More sporty models could follow including a more powerful turbocharged version of the i30, in a drive to generate some much-needed excitement for the brand. In fact, the SR project is something of a test case that could have international implications if the idea takes off.
The manual i30 SR is priced from $27,990 and the auto from $30,190 before on road costs, the latter the same price as the luxury Premium model. Apart from the absence of a sunroof, heated front seats and an electric parking brake, the equipment list reads pretty much the same as Premium and includes a 7-inch satnav system.

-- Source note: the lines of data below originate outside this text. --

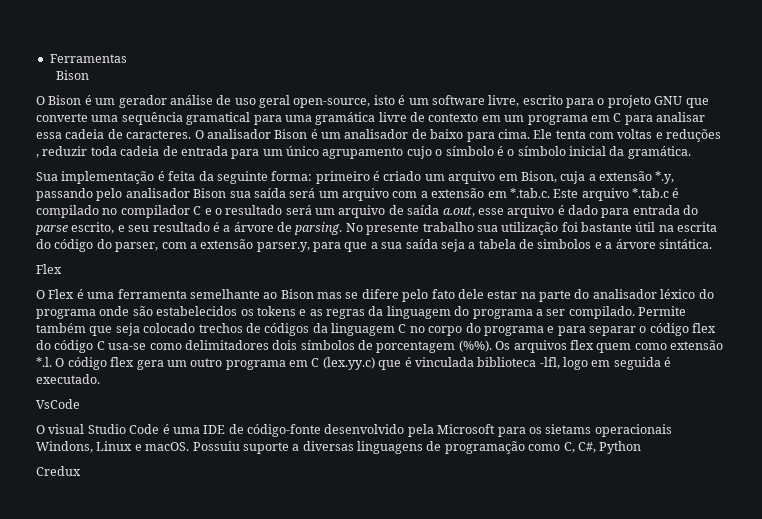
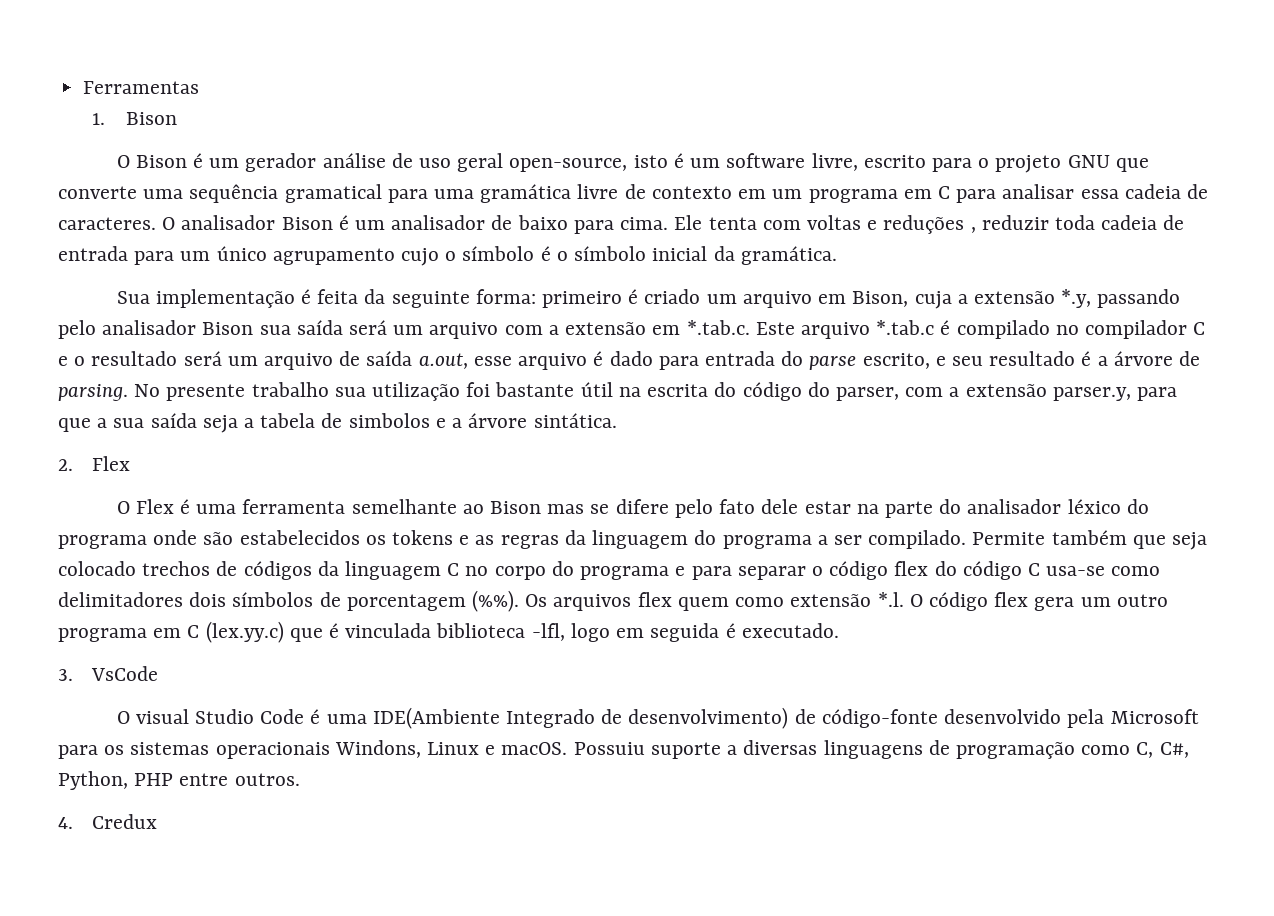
  Ferramentas
- Bison
+ 1. Bison
  No presente trabalho sua utilização foi bastante útil na escrita do código do parser, com a extensão parser.y, para que a sua saída seja a tabela de simbolos e a árvore sintática.
- Flex
+ 2. Flex
- VsCode
+ 3. VsCode
- O visual Studio Code é uma IDE de código-fonte desenvolvido pela Microsoft para os sietams operacionais Windons, Linux e macOS.
+ O visual Studio Code é uma IDE(Ambiente Integrado de desenvolvimento) de código-fonte desenvolvido pela Microsoft para os sistemas operacionais Windons, Linux e macOS.
- Possuiu suporte a diversas linguagens de programação como C, C#, Python
- Credux
+ Possuiu suporte a diversas linguagens de programação como C, C#, Python, PHP entre outros.
+ 4. Credux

SR comes standard with 17-inch alloys, sports grille, a rear diffuser, xenon headlights, LED tail lights and SR badges. Inside there's metal-faced pedals, leather/leatherette upholstery, power adjust driver's seat and an auto dimming mirror. It comes in a choice of four colours, of which “Hyper” silver is exclusive to the model. A panoramic glass sunroof is a $2000 option.
Based on the five-door shell, in terms of power and performance it sits halfway between the standard car and the funky Veloster Turbo. The SR gets Hyundai's 2.0-litre direct injection engine with 129kW of power and 209Nm of torque, up from 110kW and 178Nm in the 1.8-litre i30.
It's the same engine that powers sister Kia's top of the line Cerato and propels the manual from 0-100km/h in 7.7 secs and the auto in 8.6 secs. Combined fuel consumption for the manual is 7.2 litres/100km, while the six-speed automatic returns 7.5 litres/100km. In comparison, the 1.8 is good for 6.5/6.9 litres/100km.
Hyundai reveals it has petitioned head office for an even quicker i30 with the Veloster SR Turbo's 1.6 litre turbo engine, but the problem could be supply, as it's having trouble keeping up with demand for the turbocharged engine in the Veloster.
The look is understated, perhaps too understated. Aussies love their sports machines and as such they can never be too loud nor too colourful. The wheels are different, but no larger and although the front grille has been changed and a rear diffuser added, but no body kit.
We can only hope they are holding back these goodies for a full-blown turbocharged version down the track? Plenty of work has gone into tuning the ride and handling however, with re-valved dampers and unique front springs. Developed locally for Australian conditions, the SR's sports suspension is designed to deliver sharp, responsive turn-in and improved handling while retaining the i30's supple, rounded ride qualities.
Five stars -- same as the rest of the i30 lineup. Safety features include seven airbags including a driver's knee bag, Vehicle Stability Management (VSM), Electronic Stability Control (ESC), Traction Control System (TCS), and ABS with EBD and Brake Assist System (BAS). There's also a rear view camera.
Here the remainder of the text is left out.